Недалеко от бывшего Дома латышского общества спецсвязисты чуть не врезались в заглохшую танкетку – встала как нарочно за углом на проезде, танкисты ковырялись в поднятом бронелюке двигателя. Едва успевший отвернуть от столкновения Стеценко с перепугу обложил матом экипаж бронетехники. Старший лейтенант пресек нервные вопли, веско посоветовал танкистам побыстрее догонять своих и поставить на повороте хотя бы какой-то предупреждающий ящик, а то точно в них въедут.
Вообще через город
снова двигались войска, теперь вроде как в обратном вчерашнему направлению. Даже кавалерия, пусть и не особо многочисленная, спешно процокала копытами.— Разведбат, – сказал опытный Пахомов, когда обгоняли всадников. – Танкетки и бронемашины тоже ихние. К каналу идут.
— На корабли? Десантом? – предположил москвич, склонный к решительным и красочным стратегическим планам.
— Ага, на подлодки погрузятся. Вместе с тачанками. Не дури, Серега, какой десант? Курсанты с позиций снялись, укатили, вот тот фланг сейчас и прикрывают. Ты бы не болтал, а головой соображал.
— Я пытаюсь. Но мы тут на войне второй день, еще не все ухватили, – напомнил Серега.
— Это верно. Мы все пока не особо ухватили, – признал рассудительный автоматчик. – Разве что летчик наш соображает. Вон как шустро летаем…
Солнце пекло, словно его в кузнечном тигле плавили. От моря доносились глухие равномерные удары: куда-то вдаль били дальнобойные береговые батареи. Янис пытался удобнее полулечь на ящике, спину выпрямить. Вообще гонять на грузовике оказалось потруднее, чем на мотоцикле. Видимо, тоже привычки не приобрел.
«Линда-2» метнулась в южном направлении, старший лейтенант подгонял. Свернули с дороги на проселок, слегка заблудились. Откуда-то доносилась стрельба, отдаленная, но временами вступал четко слышимый пулемет.
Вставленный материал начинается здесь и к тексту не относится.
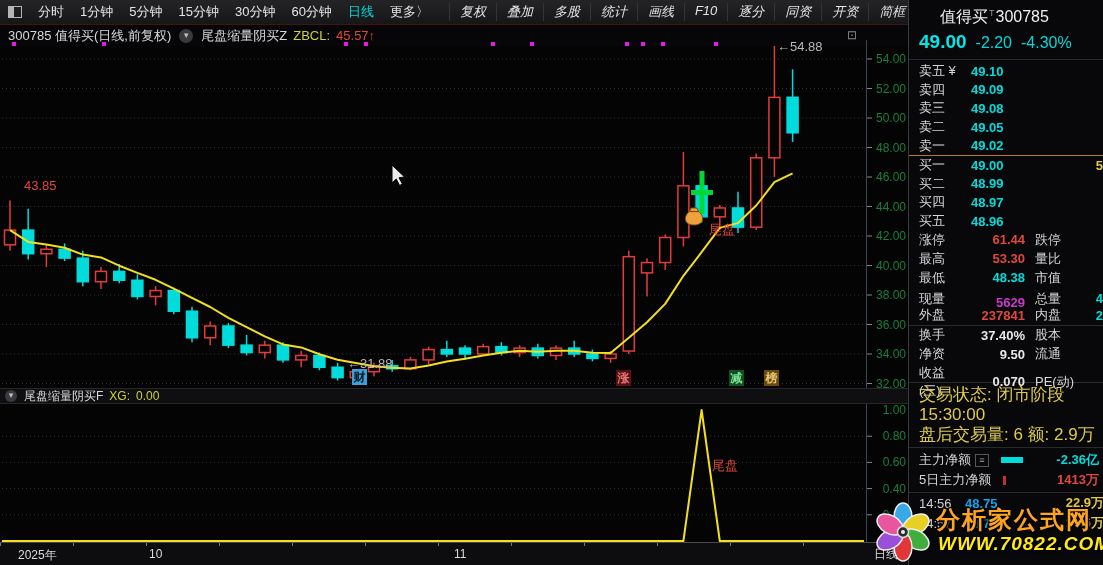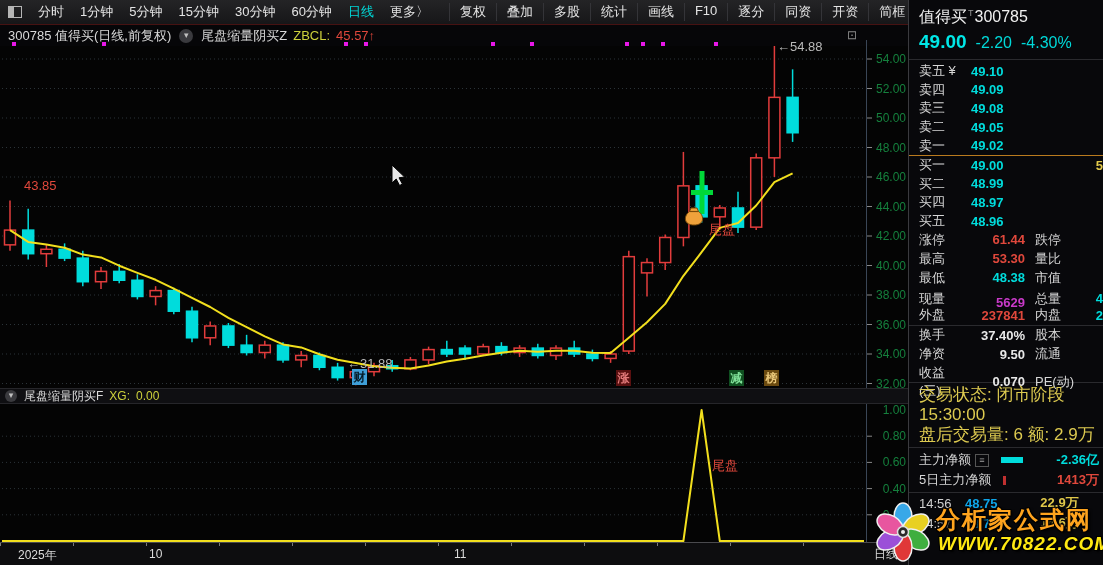"复权" .tb-right .tb-item { font-style: none -> italic }
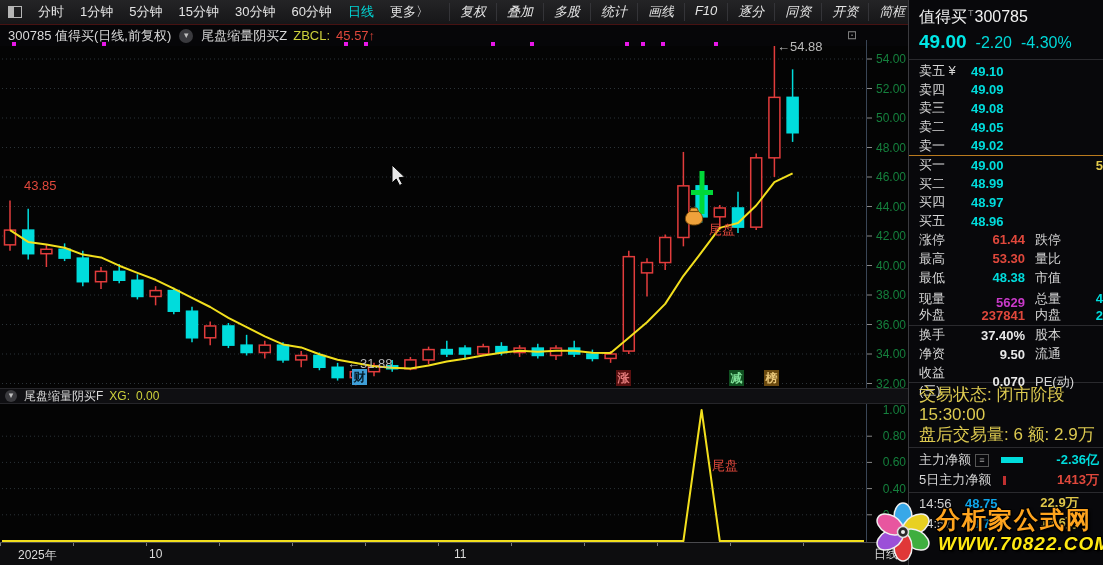"值得买T300785" .p-name-row { margin-left: none -> 21px }
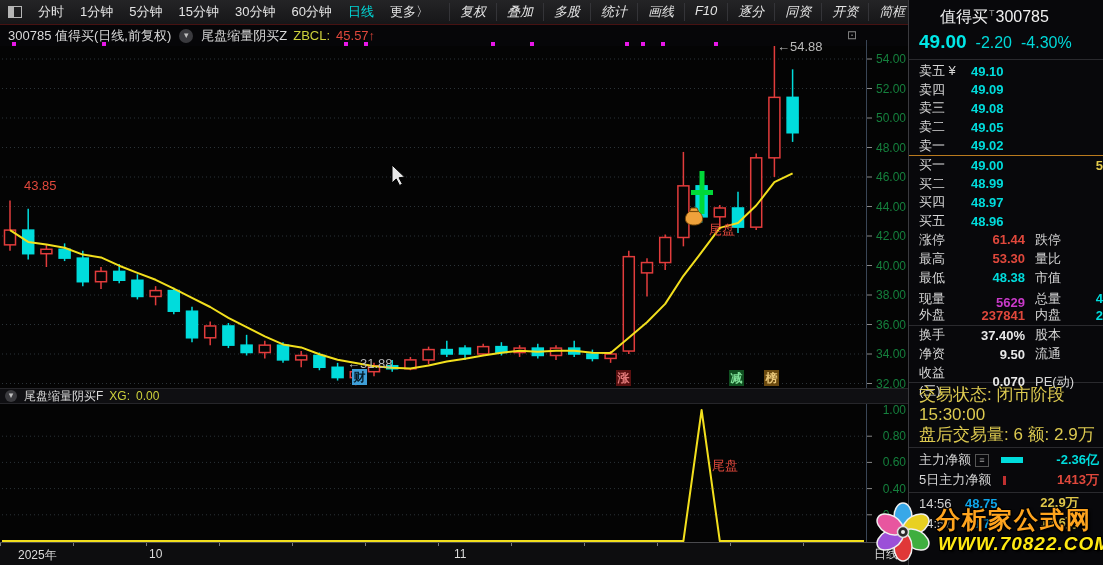"22.9万" .t-amt { padding-right: 8px -> 0; text-align: center -> right }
— Здесь где-то они должны быть, – сказал Василек, стоя в распахнутой двери грузовика и пытаясь рассмотреть округу. – Орудия, тяга… не иголка же, должны найтись.
Кусты и камыши вроде бы были невысоки, но вокруг ничего не видать, одна зелень верхушек, да блестящая озерная вода вдали.
— Ян, давай башню надстроим, – сказал москвич, хватаясь за ящик.
— Вы все ж аккуратнее, – предупредил обеспокоившийся Пахомов. – Не скачи на ящике, дурак!
— Да что там, посуда, что ли? Надежный же, – утверждал Серега, ворочая ящик.
Автоматчик оттер торопыгу:
— Не трожь, говорю! Ян, ты высокий, встань на борт, мы подопрем.
Балансируя на не особенно устойчивом борте, Янис рассмотрел примятые и вырванные кусты слева.
— Вроде проезжали там.
— Проверьте по-быстрому, – приказал командир. – Быстро, товарищи пацаны, быстренько!
— Точно, колесами и копытами примято, – определил следопытским глазом Серега, хотя и так было ясно.
Пробились сквозь камыши обратно к «Линде»:
— Назад сдаем, поворачиваем. Они параллельно проехали…
Грузовик, переваливаясь на заросших ухабах, двинулся по колеям, было слышно, как в кабине бубнит Стеценко: «щас встрянем, точно говорю, встрянем»…
Все ж не встряли, а нагнали, выехали к батарее.
Упряжки стояли среди вытоптанного камыша: массивные короткоствольные орудия, зарядные ящики, передки, лошади, запряженные по три-четыре, усталые, с грязными ногами. Сидели на сухом пригорке такие же обессиленные, потные артиллеристы. Одно из орудий увязло по ось, вокруг колес – тяжелых, из дерева и металла, слегка обтянутого жесткой резиной шин – блестела вода.
Старший лейтенант Василек высунулся из кабины, приложил ладонь к пилотке:
— Здравствуйте, товарищи. Что-то вид у вас невеселый, если не сказать безучастный. Вы бы хоть винтовки на нас наставили и бодряще заорали «стой, кто едет-идет!». А вдруг немцы?
— Откуда тут немцы? – вяло сказал пухлый военнослужащий. – За нами наши стоят, пехота.
Теперь было очевидно, что этот человек, обляпанный грязью не меньше остальных артиллеристов, хотя и без фуражки, но все же в командирском звании.